The larger issue here is that FairSearch would love to live in a world where software cannot be distributed below the cost of creating it. That is not a world any of us want to live in. It is in no way an overstatement to say that the internet as we know it would not exist without the open source community. Period. Of course I’m not just talking about incredible open source projects like Linux, Open Office, Java, Firefox, MySQL and far more vital pieces of our current software ecosystem than I could possibly list here. But lets not forget that OSX, Android and Chrome are all derivations of Linux. Not to mention that just the act of setting up a server to host websites would be cost-prohibitive if the only option left to webmasters was a Windows based server. 80% of the internet is hosted on Linux based server.

FairSearch claims that having Youtube, Gmail and Google’s other services pre-loaded on an Android phone is killing competition. But without Android the Nook and the Kindle Fire wouldn’t exist, and neither of those companies include any Google services. Because Android is open source Google can’t go to court and stop companies like Amazon from forking Android and creating something based on Android that doesn’t drive traffic to Google services. All Google can do is continue to innovate at break-neck speed to make sure that no one can bring superior features to Android faster than the company that created it. Does that sounds like something that is bad for consumers or something that is bad for competitors?

Choice is what is at stake in this battle. FairSearch would dismantle Google and the open source community if it meant eliminating competition without being forced to invest the capital and effort required to out-innovate their competitors. If you use the internet FairSearch is trying to stop you from having the ability to use anything without opening your wallet. FairSearch doesn’t advocate for consumers, it advocates for second-tier tech companies  that are running out of ideas.
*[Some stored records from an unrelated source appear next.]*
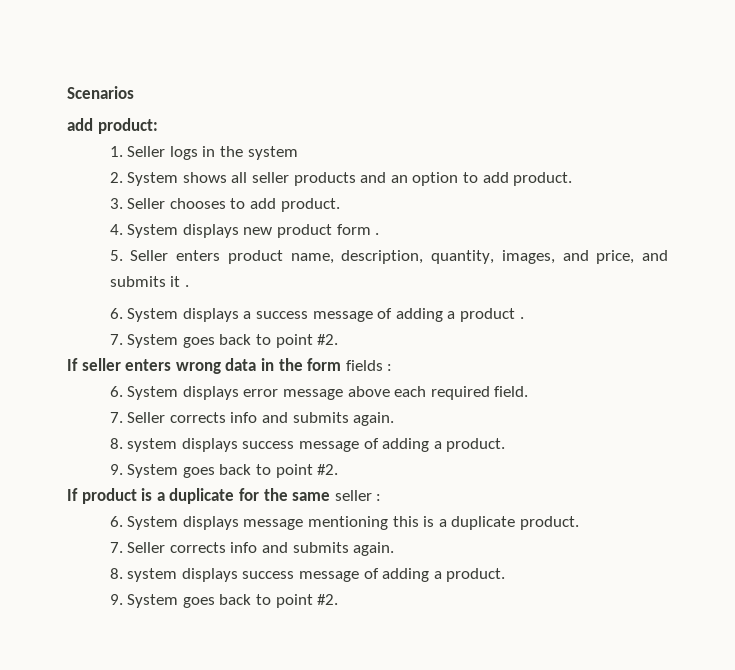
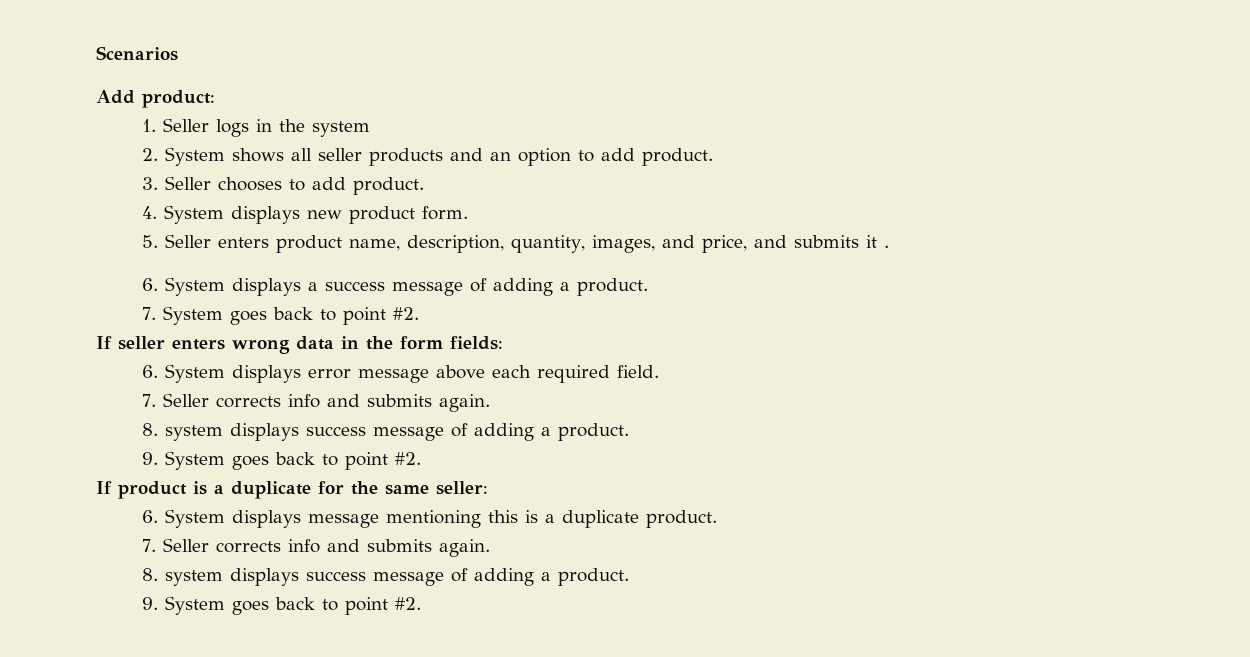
- add product:
+ Add product:
- 4. System displays new product form .
+ 4. System displays new product form.
- 6. System displays a success message of adding a product .
+ 6. System displays a success message of adding a product.
- If seller enters wrong data in the form fields :
+ If seller enters wrong data in the form fields:
- If product is a duplicate for the same seller :
+ If product is a duplicate for the same seller:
We are just beginning to see the effect of the unprecedented creativity and unbridled innovation that the internet revolution is bringing to humanity. The internet is young, and mostly unexplored. When settlers from newly formed United States started to trek westward they had no idea what was out there. But they knew there was opportunity, freedom and danger. That didn’t stop them. They stood at the top of a hill and instead of seeing a deadly wilderness they saw unlimited possibility. If the people behind Fairsearch were standing next to those settlers they would have recommended carpet-bombing the Louisiana Purchase to protect real-estate prices in New Jersey.